Better SQL Agent Job Alerts

Ever receive alerts from the SQL Agent?

 

They kinda suck. I mean it is nice that we have the option for the SQL Agent to tell us when a job fails or succeeds, but if you have ever looked at the message, there isn’t much detail in it.

Take a look at this (slightly edited) email I used to get from our systems:

From SQLServer01
To SQL ALert:
Date Dec 11th, 2016 at 2:46 AM
JOB RUN: ‘Job 001 – Load Sales’ was run on 12/11/2016 at 2:40:47 AM
DURATION: 0 hours, 5 minutes, 25 seconds
STATUS: Failed
MESSAGES: The job failed. The Job was invoked by User Domain/User. The last step to run was step 3 (Load Fact – Prod Sales). The job was requested to start at step 1 (Extract Fact – Prod Sales).

Not very helpful. Sure, I know the job failed, and what step it failed on, but now I have to connect to the agent and look up the history to determine if this is something I have to worry about.

It would be nice to receive the details seen in the history of the job showing up in the email alert received.
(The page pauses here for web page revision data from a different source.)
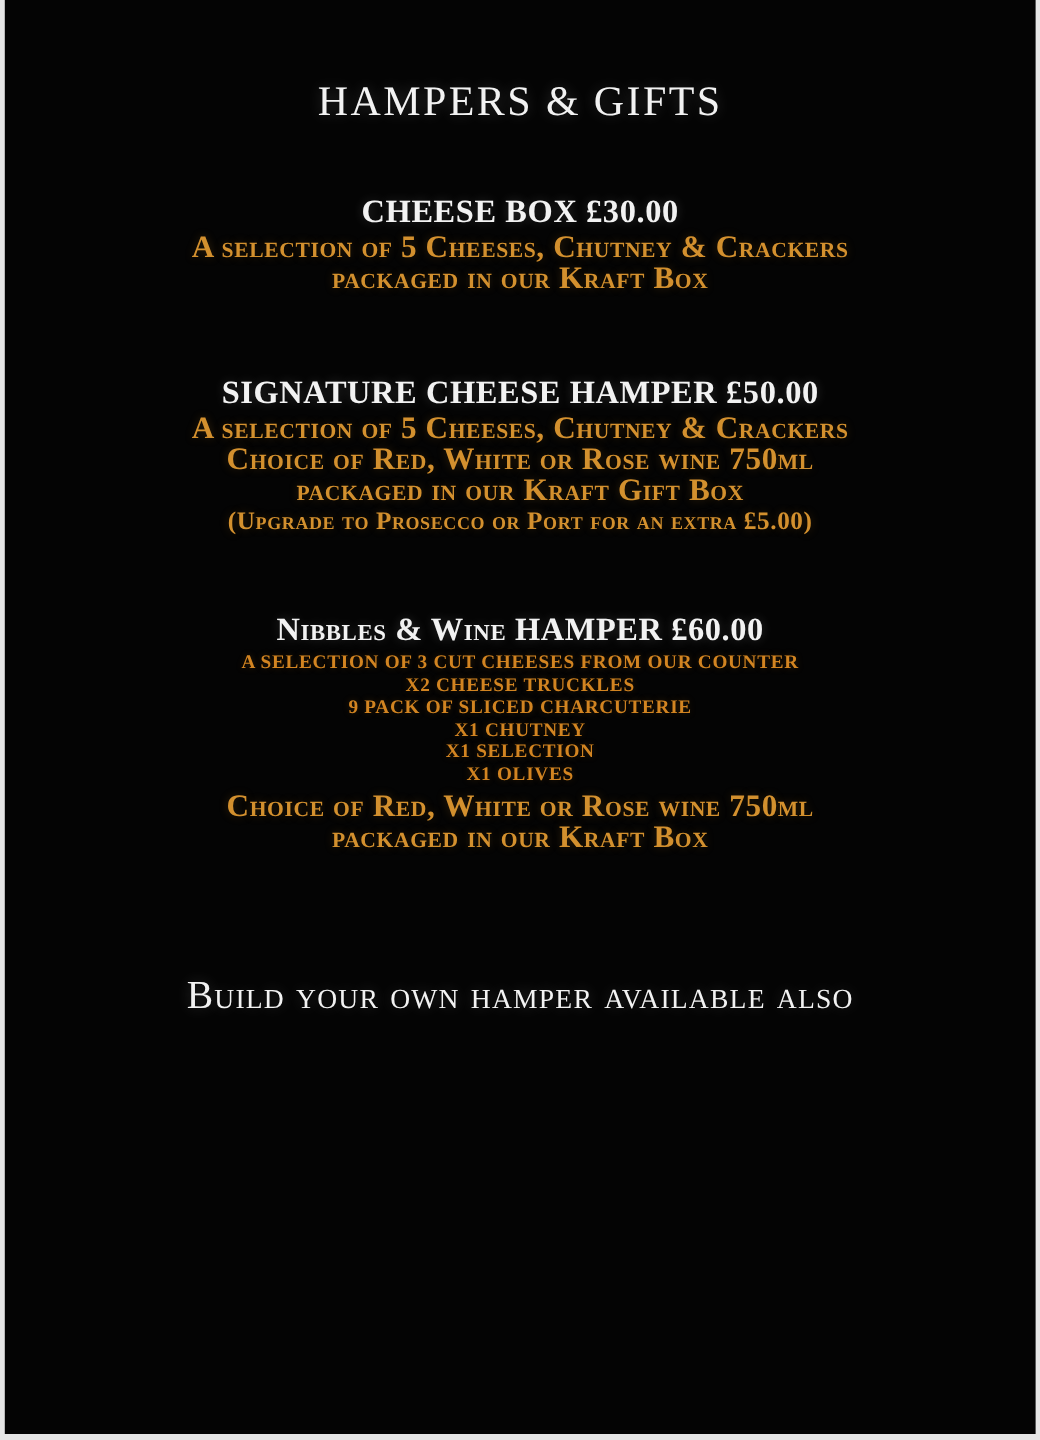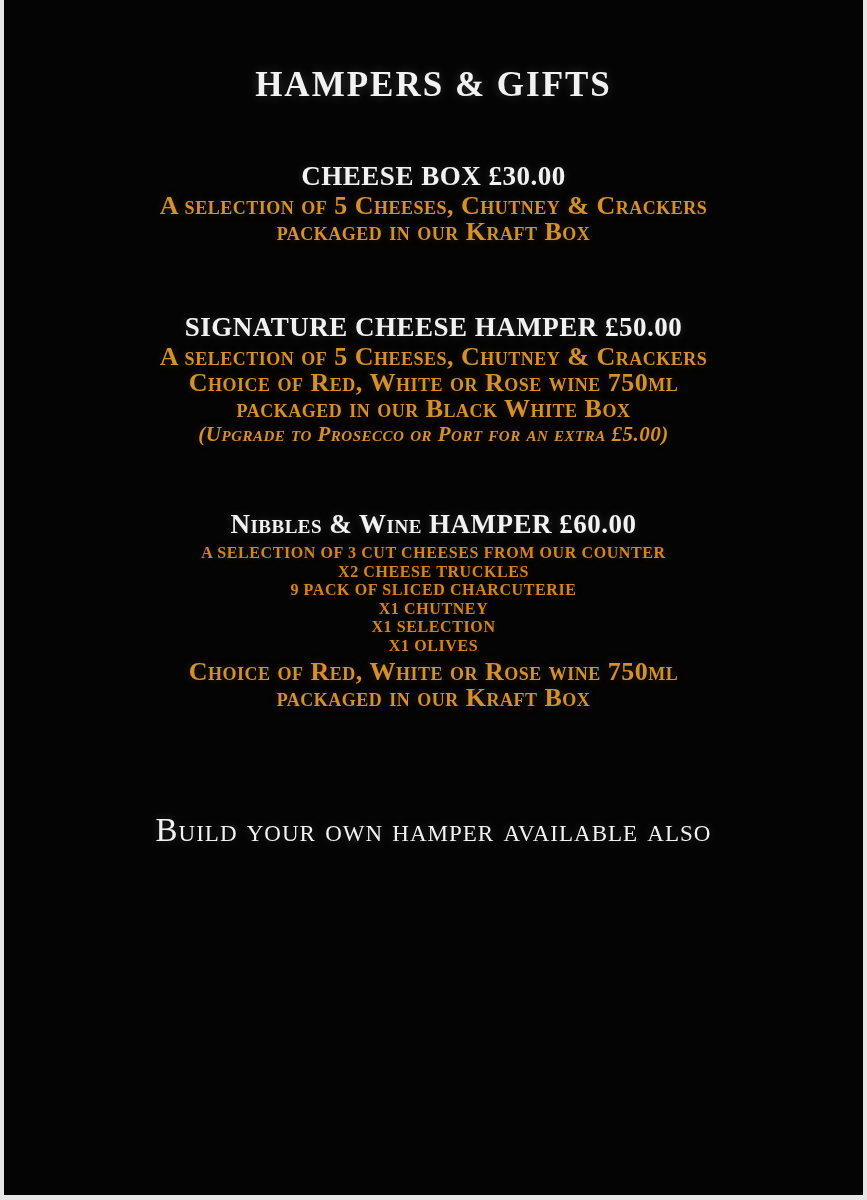--- a/index.html
+++ b/index.html
@@ -24,21 +24,21 @@
     position:absolute;
     left:4px;right:4px;top:0;bottom:5px;
     background:var(--bg);
     text-align:center;
     overflow:hidden;
   }
   .title{
     padding-top:64px;
     font-size:35px;
     line-height:42px;
-    font-weight:bold;
+    font-weight:normal;
     letter-spacing:2px;
     color:var(--white-text);
     text-shadow:0 0 12px rgba(255,255,255,0.20);
   }
   .menu-section{display:block;}
   .sec-1{margin-top:54px;}
   .sec-2{margin-top:66px;}
   .sec-3{margin-top:62px;}
   .heading{
     font-size:27px;
@@ -54,21 +54,20 @@
     line-height:26px;
     font-weight:bold;
     font-variant:small-caps;
     letter-spacing:0.5px;
     color:var(--accent);
     text-shadow:0 0 8px rgba(200,130,30,0.25);
   }
   .line.paren{
     font-size:21px;
     line-height:24px;
-    font-style:italic;
   }
   .bold-line{
     font-size:16px;
     line-height:18.5px;
     font-weight:bold;
     letter-spacing:0.6px;
     color:var(--accent-bold);
     text-shadow:0 0 6px rgba(200,120,20,0.25);
   }
   .bold-group{margin:3px 0 4px 0;}
@@ -96,21 +95,21 @@
     <section class="menu-section sec-1">
       <h2 class="heading">CHEESE BOX £30.00</h2>
       <p class="line">A selection of 5 Cheeses, Chutney &amp; Crackers</p>
       <p class="line">packaged in our Kraft Box</p>
     </section>
 
     <section class="menu-section sec-2">
       <h2 class="heading">SIGNATURE CHEESE HAMPER £50.00</h2>
       <p class="line">A selection of 5 Cheeses, Chutney &amp; Crackers</p>
       <p class="line">Choice of Red, White or Rose wine 750ml</p>
-      <p class="line">packaged in our Black White Box</p>
+      <p class="line">packaged in our Kraft Gift Box</p>
       <p class="line paren">(Upgrade to Prosecco or Port for an extra £5.00)</p>
     </section>
 
     <section class="menu-section sec-3">
       <h2 class="heading">Nibbles &amp; Wine HAMPER £60.00</h2>
       <div class="bold-group">
         <p class="bold-line">A SELECTION OF 3 CUT CHEESES FROM OUR COUNTER</p>
         <p class="bold-line">X2 CHEESE TRUCKLES</p>
         <p class="bold-line">9 PACK OF SLICED CHARCUTERIE</p>
         <p class="bold-line">X1 CHUTNEY</p>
Recently I have been working with systems that had all the alert on failure configured so we knew when things failed and could jump on re-running them if needed. We even had them showing up into a data team slack channel, so we had a history as well as notification to everyone on the team at the same time. The problem is that there were not any details in the alerts we received so we had to be able to connect and figure out what to do next or hope that our paid monitoring service would act on something after reading the details of the failure.

It started 10 years ago

Way back in 2007, Jameel Ahmed wrote an article for SQLServerPro on how to get more detailed error messages from failed SQL Agent jobs. I downloaded his code and adapted it some to what I have below. I cleaned out some parts I didn’t need, and it worked like a charm!

USE [master];
GO
/****** Object:  StoredProcedure [dbo].[spDBA_job_notification]    Script Date: 2/3/2017 7:50:51 AM ******/
SET ANSI_NULLS ON;
GO
SET QUOTED_IDENTIFIER ON;
GO
CREATE PROCEDURE [dbo].[spDBA_job_notification]
    @jobid UNIQUEIDENTIFIER
AS /*********************************************************************************************************
 Purpose: SQL Job Agent does not send the error messages on failure, 
           so this procedure queries msdb to for the error message and sends an email.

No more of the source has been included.